::: Information shown
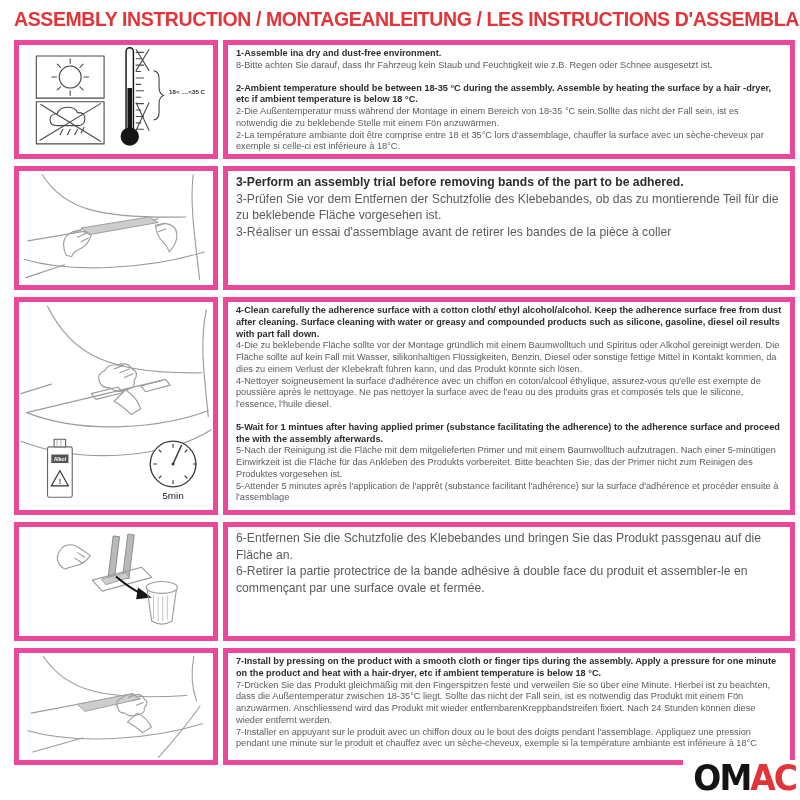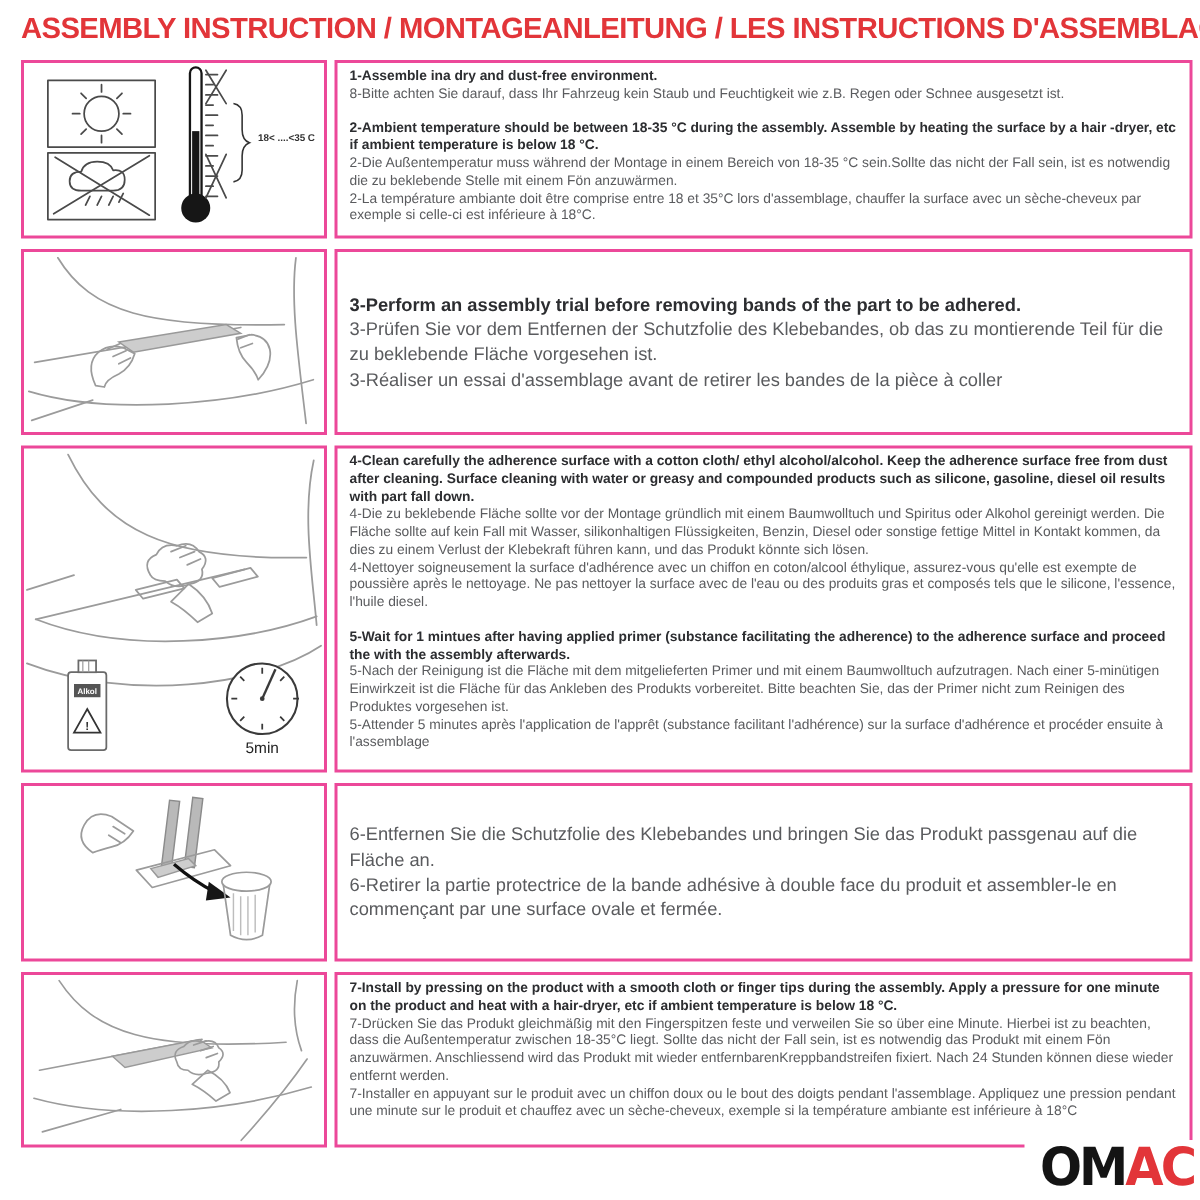--- a/index.html
+++ b/index.html
@@ -15,38 +15,38 @@
   .title{
     margin:2px 0 9px 0;
     font-size:19.5px;
     font-weight:bold;
     letter-spacing:-0.4px;
     color:#e23539;
     text-align:center;
     white-space:nowrap;
   }
   .row{display:flex;gap:5px;margin-bottom:7px;}
-  .cell{border:2px solid #ec4899;background:#fff;box-sizing:border-box;}
+  .cell{border:5px solid #ec4899;background:#fff;box-sizing:border-box;}
   .illus{flex:0 0 204px;width:204px;overflow:hidden;}
   .illus svg{display:block;width:100%;height:100%;}
   .txt{
     flex:1;
     padding:3px 8px;
     font-size:9.2px;
     line-height:1.28;
     color:#5a5b5e;
     overflow:hidden;
   }
   .txt p{margin:0;}
   .head{font-weight:bold;color:#2c2d30;}
   .gap{margin-top:11px !important;}
   .big .txt{
     font-size:12.2px;
     line-height:1.36;
-    display:flex;flex-direction:column;justify-content:center;
+    display:flex;flex-direction:column;
   }
   .r1{height:119px}.r2{height:124px}.r3{height:218px}.r4{height:119px}.r5{height:117px}
   
   .art{stroke:#9b9b9b;fill:none;stroke-width:1.2;stroke-linecap:round;stroke-linejoin:round;}
   .artfill{fill:#cdcdcd;stroke:#999;stroke-width:1;}
   .dark{stroke:#4a4a4a;fill:none;stroke-width:1.2;stroke-linecap:round;stroke-linejoin:round;}
   .ink{fill:#161616;}
   .svgtxt{font-family:"Liberation Sans",sans-serif;fill:#333;}
   
   .logo{

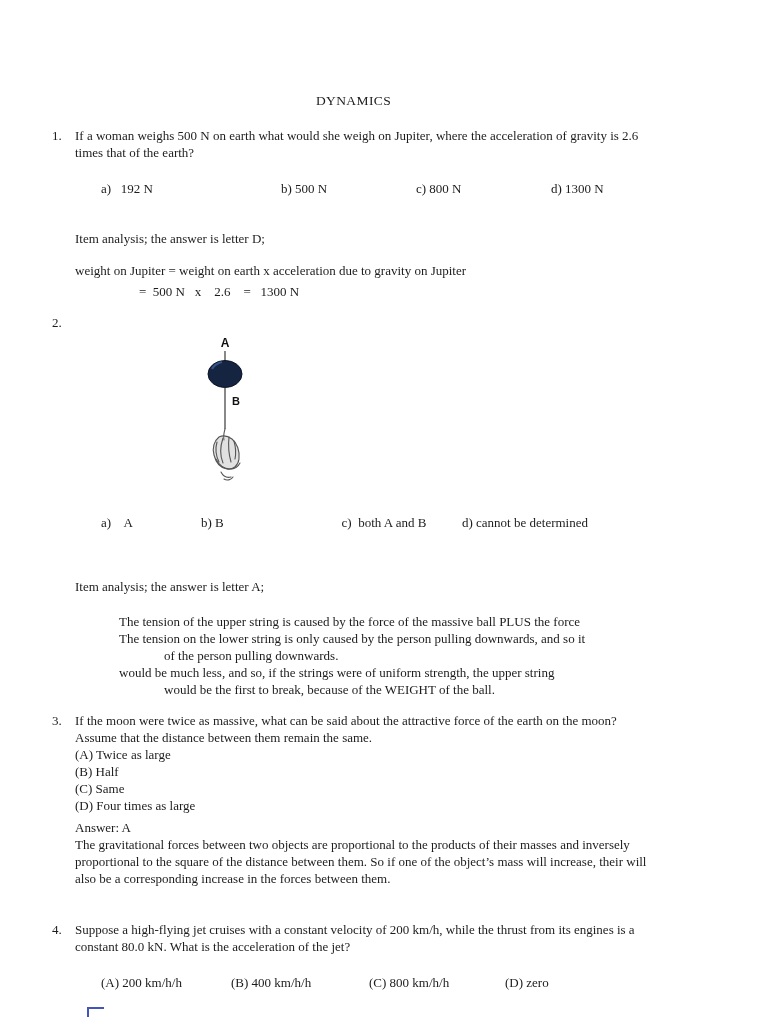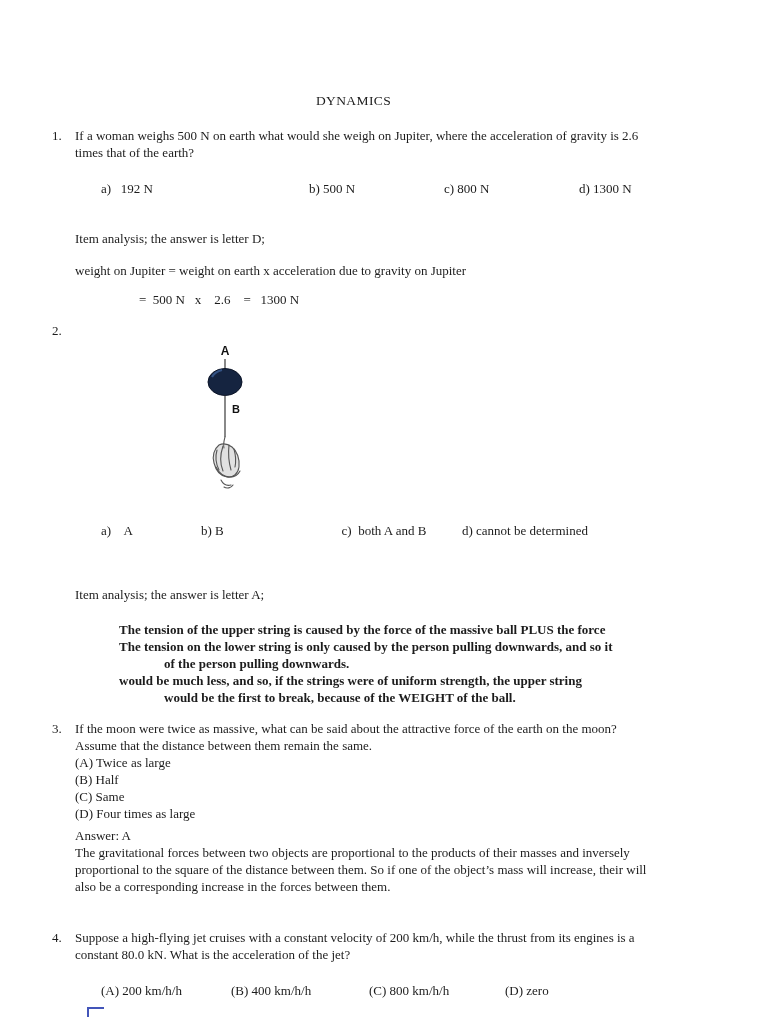--- a/index.html
+++ b/index.html
@@ -28,35 +28,35 @@
   .q1 { margin-top: 18px; }
   .q2 { margin-top: 14px; }
   .q3 { margin-top: 14px; }
   .q4 { margin-top: 34px; }
   .q-num { flex: 0 0 23px; width: 23px; }
   .q-body { flex: 1; min-width: 0; }
   .q-text { margin: 0; }
   .opt-row { margin-top: 2px; white-space: pre-wrap; }
   .opt { display: inline-block; white-space: pre-wrap; vertical-align: top; }
   .q1 .opt-a { width: 180px; }
-  .q1 .opt-b { width: 135px; margin-left: 28px; }
+  .q1 .opt-b { width: 135px; }
   .q1 .opt-c { width: 135px; }
   .q2 .opt-row { margin-top: 8px; }
   .q2 .opt-a { width: 100px; }
   .q2 .opt-b { width: 105px; }
   .q2 .opt-c { width: 156px; text-align: center; }
   .q4 .opt-a { width: 130px; }
   .q4 .opt-b { width: 138px; }
   .q4 .opt-c { width: 136px; }
   .analysis { margin: 16px 0 0; }
   .q2 .analysis { margin-top: 30px; }
-  .sol-1 { margin: 15px 0 12px; white-space: pre-wrap; }
+  .sol-1 { margin: 15px 0 4px; white-space: pre-wrap; }
   .sol-2 { margin: 0 0 0 64px; white-space: pre-wrap; }
   .figure-wrap { margin: 19px 0 0 105px; width: 90px; }
-  .expl { margin: 0; font-weight: bold; }
+  .expl { margin: 0; }
   .expl.first { margin-top: 18px; }
   .expl.normal { margin-left: 44px; }
   .expl.deep { margin-left: 89px; }
   .q3-opt { margin: 0; }
   .answer-line { margin: 5px 0 0; }
   .q-expl { margin: 0; }
   .corner-mark {
     position: absolute;
     left: 87px;
     top: 1007px;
::::::
# [What needs to be done]
Each entry needs to be returned verbatim, with its pictures left out.

# [Finished exercise]
--- a/index.html
+++ b/index.html
@@ -15,38 +15,38 @@
   .title{
     margin:2px 0 9px 0;
     font-size:19.5px;
     font-weight:bold;
     letter-spacing:-0.4px;
     color:#e23539;
     text-align:center;
     white-space:nowrap;
   }
   .row{display:flex;gap:5px;margin-bottom:7px;}
-  .cell{border:2px solid #ec4899;background:#fff;box-sizing:border-box;}
+  .cell{border:5px solid #ec4899;background:#fff;box-sizing:border-box;}
   .illus{flex:0 0 204px;width:204px;overflow:hidden;}
   .illus svg{display:block;width:100%;height:100%;}
   .txt{
     flex:1;
     padding:3px 8px;
     font-size:9.2px;
     line-height:1.28;
     color:#5a5b5e;
     overflow:hidden;
   }
   .txt p{margin:0;}
   .head{font-weight:bold;color:#2c2d30;}
   .gap{margin-top:11px !important;}
   .big .txt{
     font-size:12.2px;
     line-height:1.36;
-    display:flex;flex-direction:column;justify-content:center;
+    display:flex;flex-direction:column;
   }
   .r1{height:119px}.r2{height:124px}.r3{height:218px}.r4{height:119px}.r5{height:117px}
   
   .art{stroke:#9b9b9b;fill:none;stroke-width:1.2;stroke-linecap:round;stroke-linejoin:round;}
   .artfill{fill:#cdcdcd;stroke:#999;stroke-width:1;}
   .dark{stroke:#4a4a4a;fill:none;stroke-width:1.2;stroke-linecap:round;stroke-linejoin:round;}
   .ink{fill:#161616;}
   .svgtxt{font-family:"Liberation Sans",sans-serif;fill:#333;}
   
   .logo{

--- a/index.html
+++ b/index.html
@@ -28,35 +28,35 @@
   .q1 { margin-top: 18px; }
   .q2 { margin-top: 14px; }
   .q3 { margin-top: 14px; }
   .q4 { margin-top: 34px; }
   .q-num { flex: 0 0 23px; width: 23px; }
   .q-body { flex: 1; min-width: 0; }
   .q-text { margin: 0; }
   .opt-row { margin-top: 2px; white-space: pre-wrap; }
   .opt { display: inline-block; white-space: pre-wrap; vertical-align: top; }
   .q1 .opt-a { width: 180px; }
-  .q1 .opt-b { width: 135px; margin-left: 28px; }
+  .q1 .opt-b { width: 135px; }
   .q1 .opt-c { width: 135px; }
   .q2 .opt-row { margin-top: 8px; }
   .q2 .opt-a { width: 100px; }
   .q2 .opt-b { width: 105px; }
   .q2 .opt-c { width: 156px; text-align: center; }
   .q4 .opt-a { width: 130px; }
   .q4 .opt-b { width: 138px; }
   .q4 .opt-c { width: 136px; }
   .analysis { margin: 16px 0 0; }
   .q2 .analysis { margin-top: 30px; }
-  .sol-1 { margin: 15px 0 12px; white-space: pre-wrap; }
+  .sol-1 { margin: 15px 0 4px; white-space: pre-wrap; }
   .sol-2 { margin: 0 0 0 64px; white-space: pre-wrap; }
   .figure-wrap { margin: 19px 0 0 105px; width: 90px; }
-  .expl { margin: 0; font-weight: bold; }
+  .expl { margin: 0; }
   .expl.first { margin-top: 18px; }
   .expl.normal { margin-left: 44px; }
   .expl.deep { margin-left: 89px; }
   .q3-opt { margin: 0; }
   .answer-line { margin: 5px 0 0; }
   .q-expl { margin: 0; }
   .corner-mark {
     position: absolute;
     left: 87px;
     top: 1007px;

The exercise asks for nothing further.